February 19, 2015
Healthy, Vegan Baking
Gluten is bad for you, milk is bad for you, and too many eggs a week is bad for you.
With so many guidelines these days about foods being bad for us it is hard to enjoy a fluffy delicious pancake or a blueberry muffin without feeling like we are poisoning ourselves.
Since I have become vegan I have looked for healthy substitutes for ingredients such as milk, eggs and all purpose flour.
It might be surprising for you to hear but vegan baked goods are delicious too and not as unhealthy as conventional baked goods which are packed with white sugar and white flours, milk, cream and eggs. I also try to be gluten-free and sugar-free to make my baked goods as healthy as possible.
Sugar and flour are vegan but still very unhealthy so that is why I choose to substitute them with other healthier ingredients. Most of the time I try to be sugar-free and I only have 100% maple syrup and sometimes agave.
Instead of using all-purpose flour I substitute it with coconut flour, brown rice flour, oat flour or even all-purpose gluten-free flour which is made with a blend of tapioca flour and garbanzo flour.
Instead of using eggs I use applesauce, coconut milk yogurt, or make a flax egg.
What is a flax egg?
A flax egg is ground up flax seeds; you can grind them in a coffee grinder until they are a powder.
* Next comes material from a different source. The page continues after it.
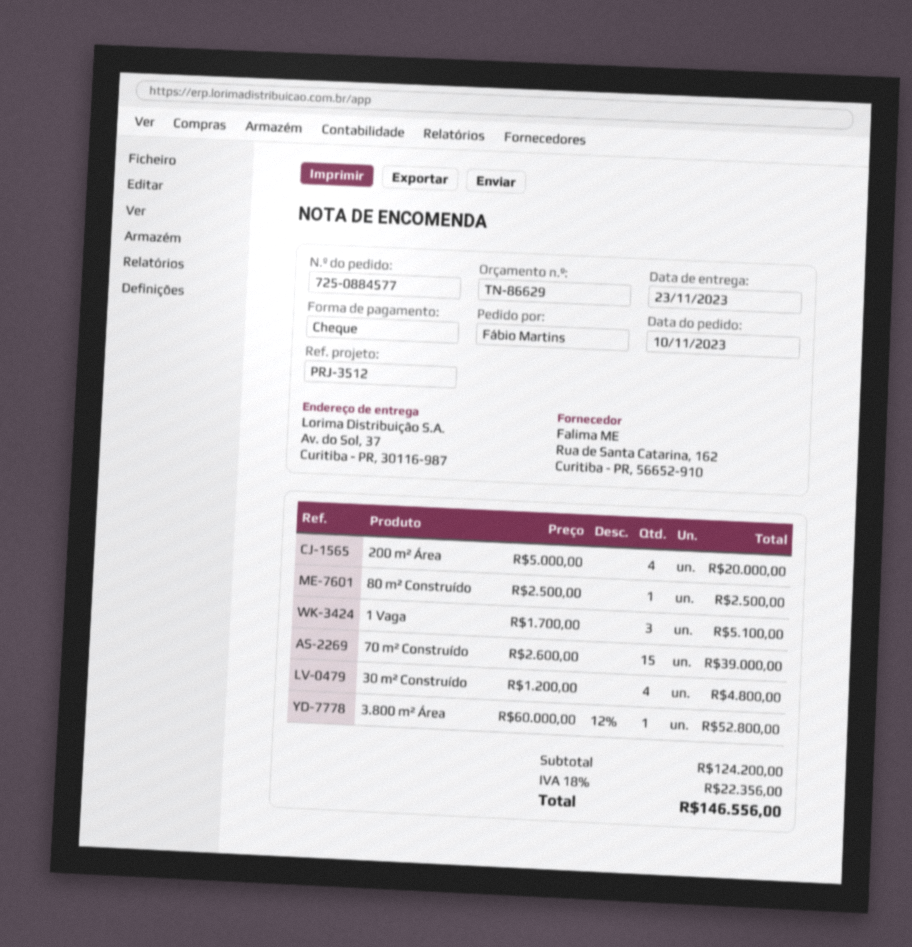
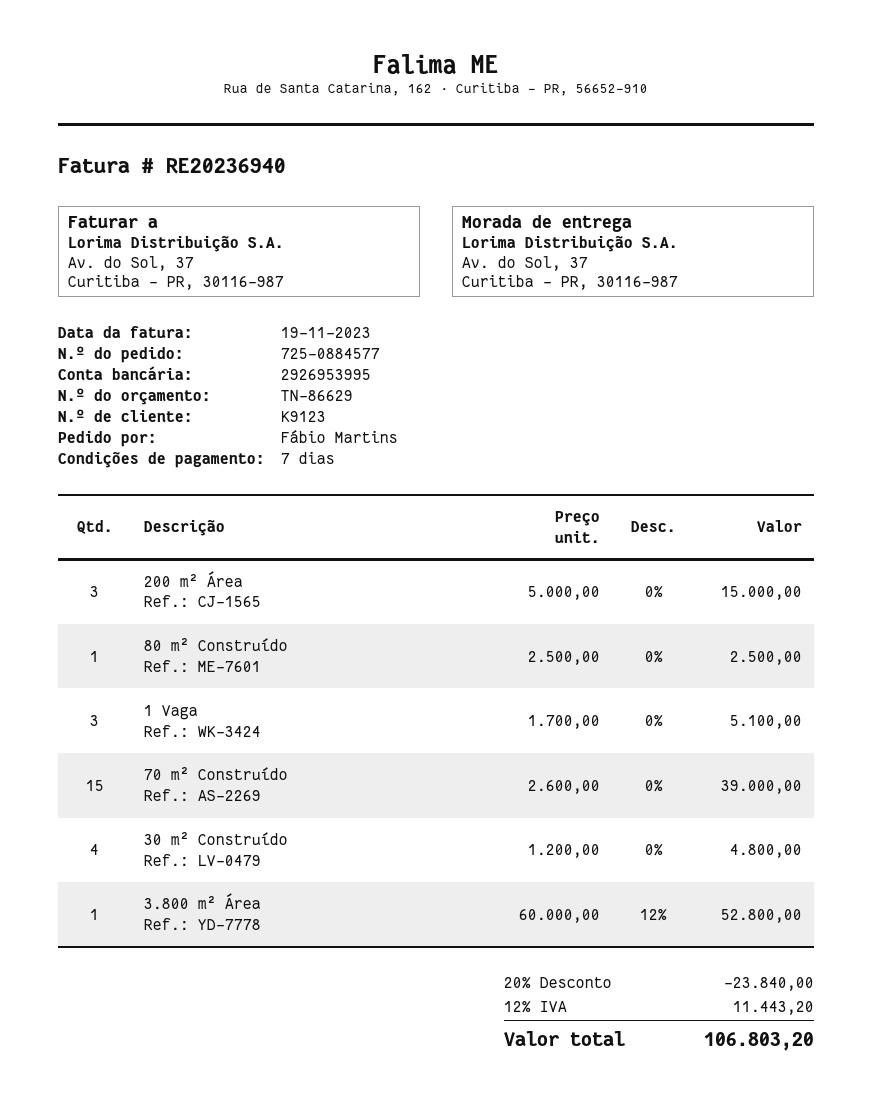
200 m² Área: 4 x 5000.00 = 20000.00 -> 3 x 5000.00 = 15000.00
discount: none -> 20% = 23840.00
tax: 18% = 22356.00 -> 12% = 11443.20
total: 146556.00 -> 106803.20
Take 1 tablespoon of the flax powder and add 3 tablespoons of water, mix together well and place in refrigerator for 10-15 minutes. After 10-15 minutes the mixture is now a “flax egg” and ready to use, the consistency will be like that of an egg, gooey and gelatinous.
Option: You can also make a chia egg. Follow the step above but use chia seeds instead of flax seeds.
You can use flax eggs in pancakes, muffins, brownies, cookies, etc. but they taste best when used in fluffy baked goods like pancakes and waffles.
Instead of using milk or cream I use almond milk or coconut milk or any other non-dairy milk. Depending on the recipe, I decide if I should use sweet non-dairy milk or a non-sweet one for a savoury dish like cornbread.
Instead of using white granulated sugar I use natural sugars like agave nectar or maple syrup or coconut sugar. Coconut sugar is good to use to replace regular sugar because it doesn’t affect your glycemic index like regular sugar does.
You can really make any baked good vegan now with all the healthy substitutes I have given you. If you are attempting to make a recipe vegan for the first time reach out into your community and ask if anyone has ideas on substitutions because there are so many healthy ingredients out there these days, you can really make any baked good healthy and delicious.
Try it for yourself and let us know how it worked for you!